WHAT TO PRODUCE :: Using the records that follow, copy every line containing the word "instance".
* * * *
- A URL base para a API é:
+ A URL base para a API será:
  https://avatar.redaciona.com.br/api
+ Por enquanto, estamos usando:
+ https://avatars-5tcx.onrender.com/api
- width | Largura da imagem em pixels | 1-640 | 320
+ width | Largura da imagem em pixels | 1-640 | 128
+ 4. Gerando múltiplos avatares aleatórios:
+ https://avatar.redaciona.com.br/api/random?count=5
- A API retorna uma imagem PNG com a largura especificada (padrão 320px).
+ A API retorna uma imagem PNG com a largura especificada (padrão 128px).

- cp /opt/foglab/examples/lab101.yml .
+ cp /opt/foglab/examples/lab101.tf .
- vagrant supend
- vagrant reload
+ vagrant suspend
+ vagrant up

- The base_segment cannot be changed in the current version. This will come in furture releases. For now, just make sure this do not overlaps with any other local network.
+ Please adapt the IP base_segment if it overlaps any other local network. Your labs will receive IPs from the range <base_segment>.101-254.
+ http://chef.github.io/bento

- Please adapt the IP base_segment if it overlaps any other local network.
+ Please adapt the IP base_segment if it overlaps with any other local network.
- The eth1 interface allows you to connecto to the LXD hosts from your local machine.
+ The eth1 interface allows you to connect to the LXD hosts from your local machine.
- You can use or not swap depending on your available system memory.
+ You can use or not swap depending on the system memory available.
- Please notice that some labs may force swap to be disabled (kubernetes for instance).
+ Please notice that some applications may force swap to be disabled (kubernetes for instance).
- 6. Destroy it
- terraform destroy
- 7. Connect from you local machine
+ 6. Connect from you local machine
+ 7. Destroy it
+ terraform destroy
* * * *
ANSWER SPACE ::
- Please notice that some labs may force swap to be disabled (kubernetes for instance).
+ Please notice that some applications may force swap to be disabled (kubernetes for instance).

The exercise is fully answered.